What gets me about a lot of these alternative histories is that it's hard to know what to make of them. How could Britain or America have foreseen Hitler and Stalin in 1914 or 1917? Ought they simply to have rolled over and let Germany have everything it wanted? Would this not also have had bad consequences? Why assume that allied victory was responsible for what followed and not German aggression or post-war failures? If history had taken another course, how would we know what we had missed?
In any event, it does seem puzzling that some of those who make out that Hamilton's or Clay's protectionism makes them monsters ignore the protectionism, cartelization, and welfare statism of the imperial German economy. Why do supporters of Taki's view say so much about TR or Wilson or the British Fabians and ignore Germany's own socialists and its statist authoritarians. Had Germany won the war, we'd see articles about how much better things would have been had Britain prevailed.
A German victory might have prevented a Hitler or Stalin from coming to power, and that would have been a very good thing, though there's always the possiblity that a defeated France or Russia would breed their own monsters, especially if, the Germans imposed the kind of harsh terms on them that one would have expected. Those who experienced and suffered under such an Imperial German ascendancy would have regarded it as a defeat for liberty. It may be unlikely that statist and racialist ideas would have been taken as far by Imperial Germany as they were by the Nazis, but the ideas that were in the air would definitely have had consequences.
Good book on alternative history: "Virtual History," edited by Niall Ferguson, who does view Imperial Germany in a benign light. Also, New article on Theodore Roosevelt today.

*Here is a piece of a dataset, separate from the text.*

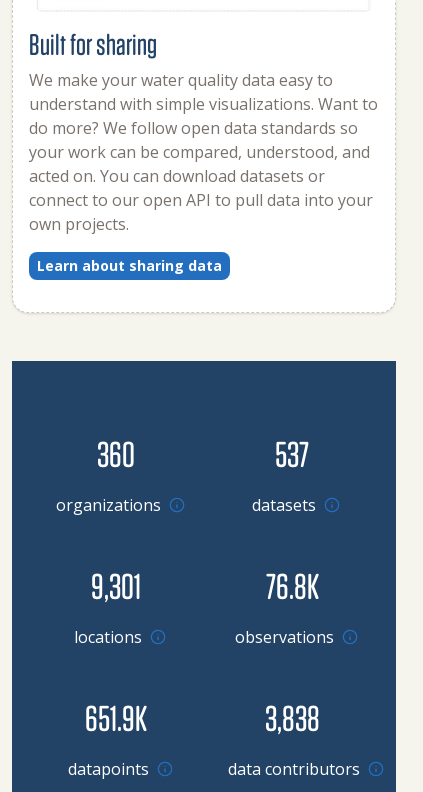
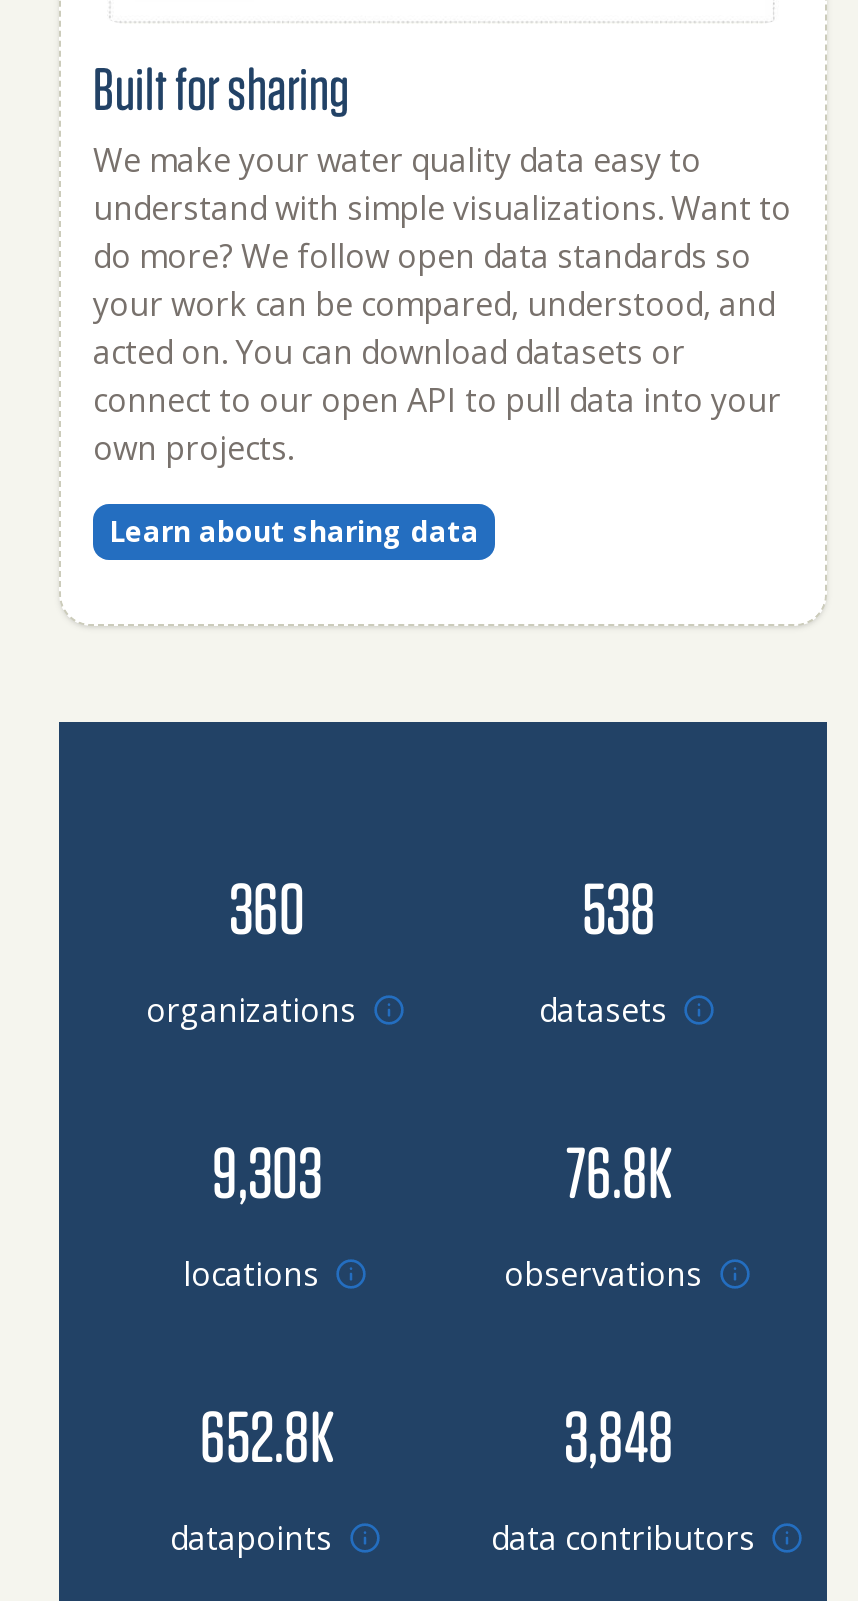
[275,432,309,474] 537 -> [582,863,656,947] 538
[91,564,141,606] 9,301 -> [212,1127,322,1211] 9,303
[85,696,147,738] 651.9K -> [200,1391,334,1475] 652.8K
[264,696,320,738] 3,838 -> [564,1391,674,1475] 3,848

Thanks for the latest TR bump. He's still playin' us for suckers. He's a hit these days, ain't he? He hasnt lost a beat. This one is funny, because the author commits the exact crime he accuses others of, the usurpation of TR. The main thesis, though is correct:
In other words, the Roosevelt fans are being selective, not to say opportunistic, in claiming his legacy.But Roosevelt himself was the first one to do this. Oh well.
This one, I'll smash in my upcoming book on Taft:
TR felt compelled to come out of retirement in 1912 to challenge his Republican successor, William H. Taft, for the presidency because he saw that the GOP was already reconstituting itself as the party of big business. Republican leaders now opposed conservation, railroad regulation, and causes he had made his own.Bull. And for all the wrong reasons.